The Hertz Hi Energy line is being phased out and replaced with the Mille Pro line. 

Many of the Mille Pro components have been on back order for quite a while in the US. It always seems to take several months for product to make it's way over here when it's available in Europe. I have not heard the Mille Pro line, so I can't provide a review unfortunately.


----------



## MrGreen83 (Jun 11, 2015)

U can hear them on YouTube. A lot of videos, people are using them with the motorcycles. Haven't seen any videos of the Mille Pro's in a car yet. 

I will say the coaxial 6.5's are readily available from the dealers I've asked...but I haven't seen anyone have the coaxial 6x9 yet 


Sent from my iPhone using Tapatalk


----------



## MrGreen83 (Jun 11, 2015)

Here is a link to the component set you ordered...

https://youtu.be/t0LPCmnREG4 


Sent from my iPhone using Tapatalk


----------



## ninetysix (Dec 6, 2009)

I haven't heard them but on paper at least they look like a good step down from the MLK165.3 mille legend set. I've got a set of those in the Mrs legacy wagon and I can say they are quite nice, and surprisingly they are midbass monsters. The retail price on the mpk set here is half that of the mpk set if that means anything.

Did you not get to demo a set before handing over your hard earned?


----------



## heyhi (Apr 29, 2014)

ninetysix said:


> I haven't heard them but on paper at least they look like a good step down from the MLK165.3 mille legend set. I've got a set of those in the Mrs legacy wagon and I can say they are quite nice, and surprisingly they are midbass monsters. The retail price on the mpk set here is half that of the mpk set if that means anything.
> 
> Did you not get to demo a set before handing over your hard earned?


I ordered them from Germany and I'm in the US. I actually spent a day driving around the audio shops around here and not 1 of them had a demo room. 

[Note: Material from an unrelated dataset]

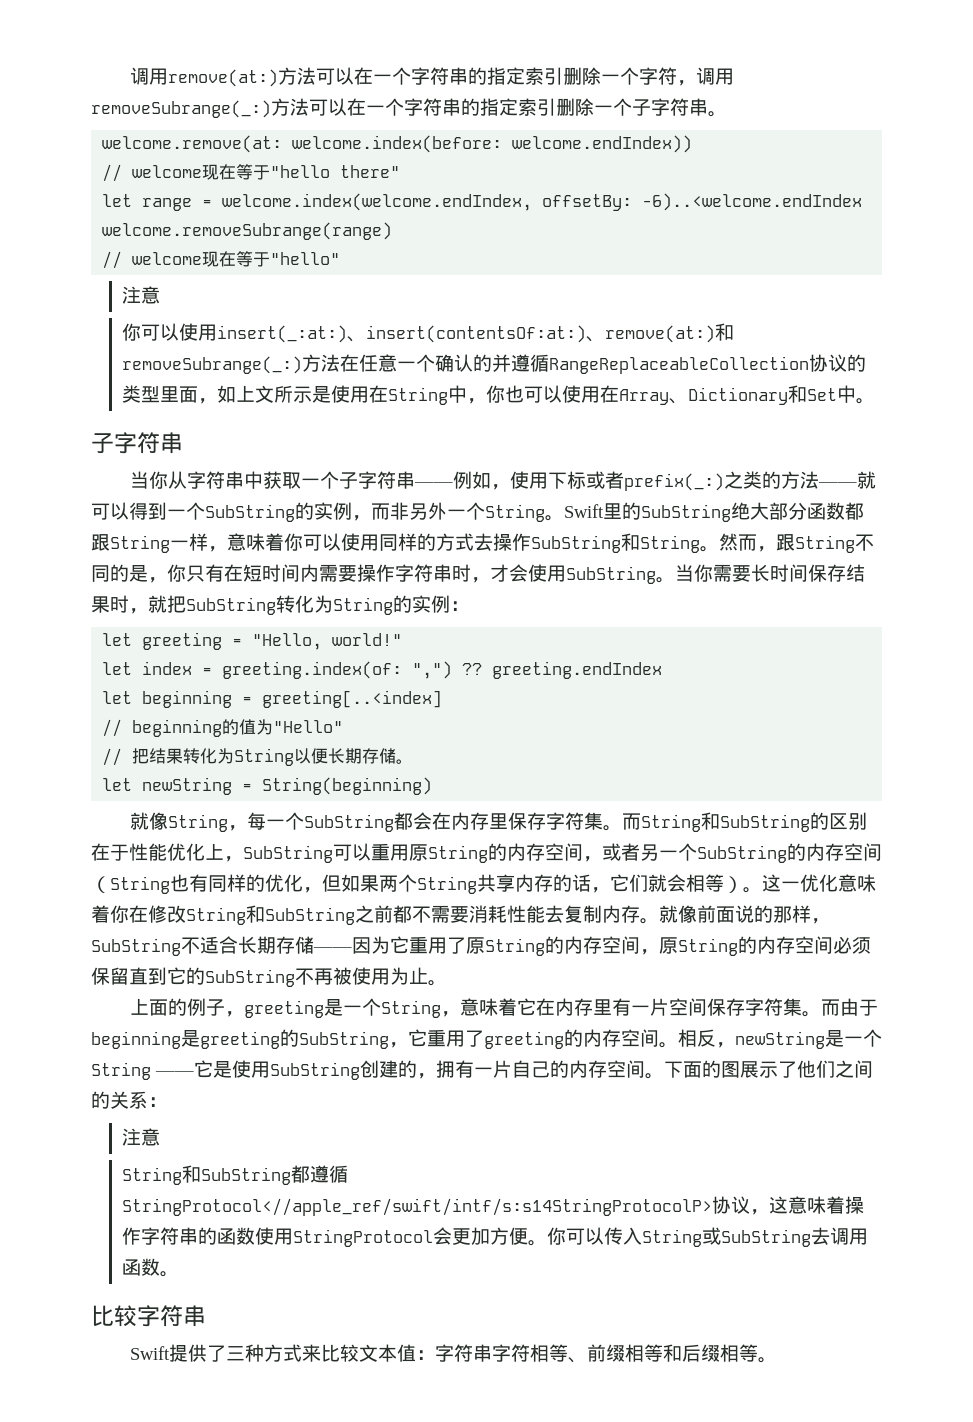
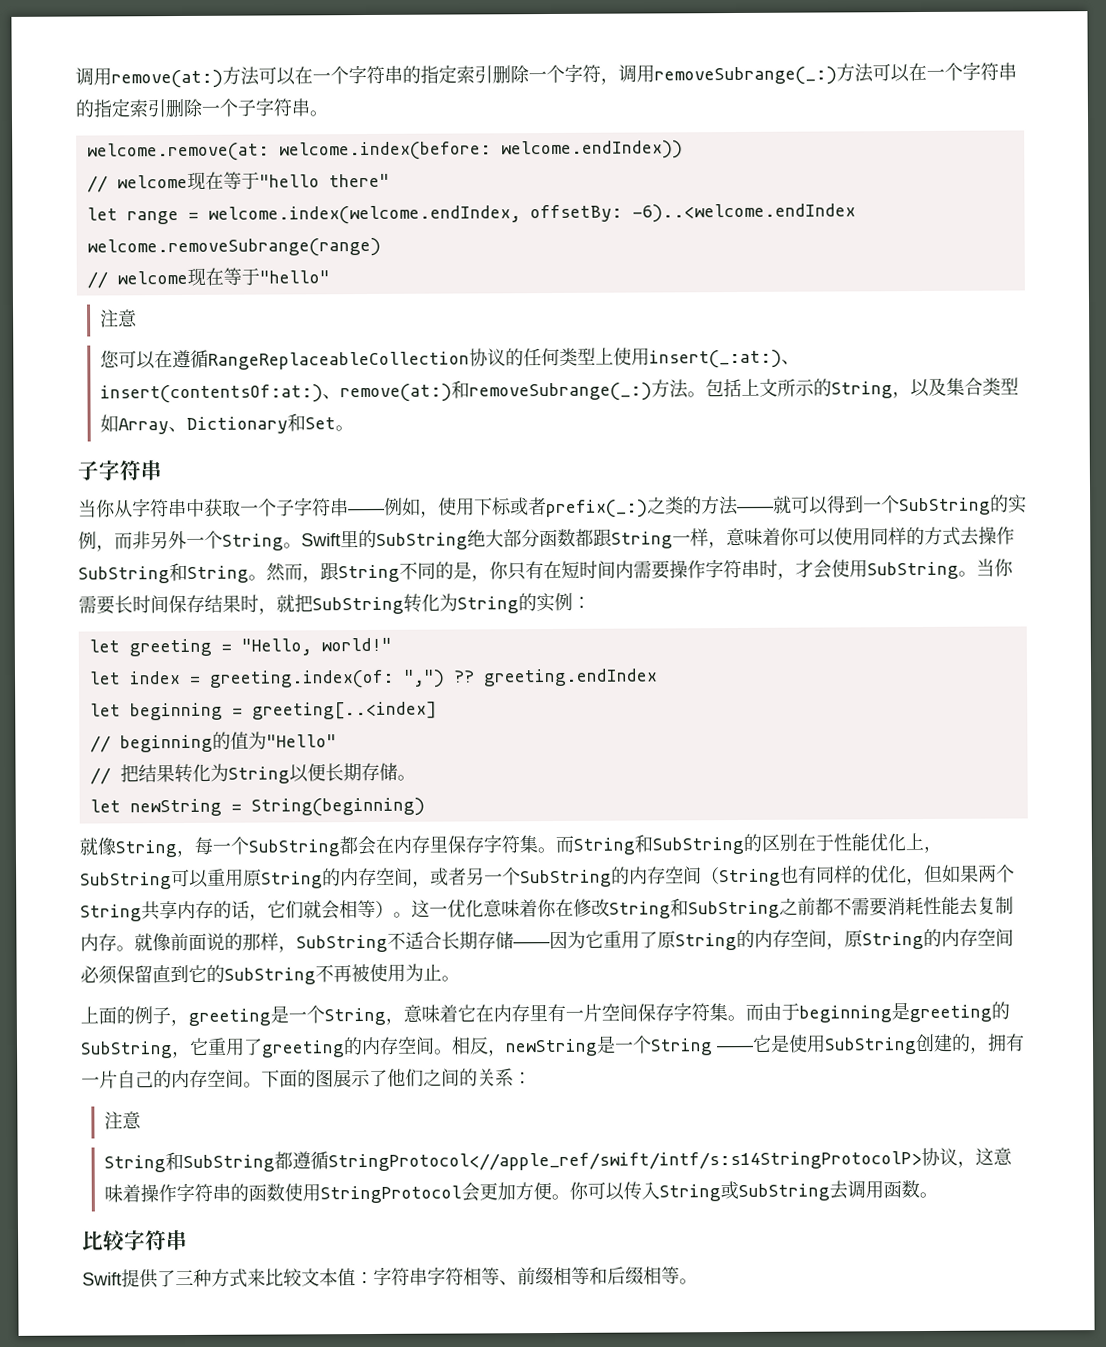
- 你可以使用insert(_:at:)、insert(contentsOf:at:)、remove(at:)和removeSubrange(_:)方法在任意一个确认的并遵循RangeReplaceableCollection协议的类型里面，如上文所示是使用在String中，你也可以使用在Array、Dictionary和Set中。
+ 您可以在遵循RangeReplaceableCollection协议的任何类型上使用insert(_:at:)、insert(contentsOf:at:)、remove(at:)和removeSubrange(_:)方法。包括上文所示的String，以及集合类型如Array、Dictionary和Set。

I was gonna go with the hsk since every review I've heard was good but they were sold out. Since I had the money to buy and only paid 300 usd shipped I decided to go with the mpk . 

I did not hear any demo . Can't wait to get these delivered


----------



## diamondjoequimby (Jun 30, 2009)

MrGreen83 said:


> U can hear them on YouTube. A lot of videos, people are using them with the motorcycles. Haven't seen any videos of the Mille Pro's in a car yet.
> 
> I will say the coaxial 6.5's are readily available from the dealers I've asked...but I haven't seen anyone have the coaxial 6x9 yet
> 
> ...



Uhhh....you can SEE them on youtube. You are actually hearing the speakers connected to your computer and or mobile device.


----------



## Denaliz (Dec 2, 2014)

Thanks guys- I had no idea as my dealer was wanting to sell me the Millie Pro 70.3 vs ML 700.3 I was asking about.


----------



## SkizeR (Apr 19, 2011)

MrGreen83 said:


> U can hear them on YouTube.
> Sent from my iPhone using Tapatalk


Do they sound as good as your car?

Sent from my SM-G920V using Tapatalk


----------



## MrGreen83 (Jun 11, 2015)

Yeah this dude has a hard on for commenting to me. Block time lol


Sent from my iPhone using Tapatalk


----------



## Denaliz (Dec 2, 2014)

Hearing them on YouTube would be like me faxing you cash to pay for something.


----------



## SkizeR (Apr 19, 2011)

MrGreen83 said:


> Yeah this dude has a hard on for commenting to me. Block time lol
> 
> 
> Sent from my iPhone using Tapatalk


Nah, just a hard on for calling out ******** 

Sent from my SM-G920V using Tapatalk


----------



## MrGreen83 (Jun 11, 2015)

Denaliz said:


> Hearing them on YouTube would be like me faxing you cash to pay for something.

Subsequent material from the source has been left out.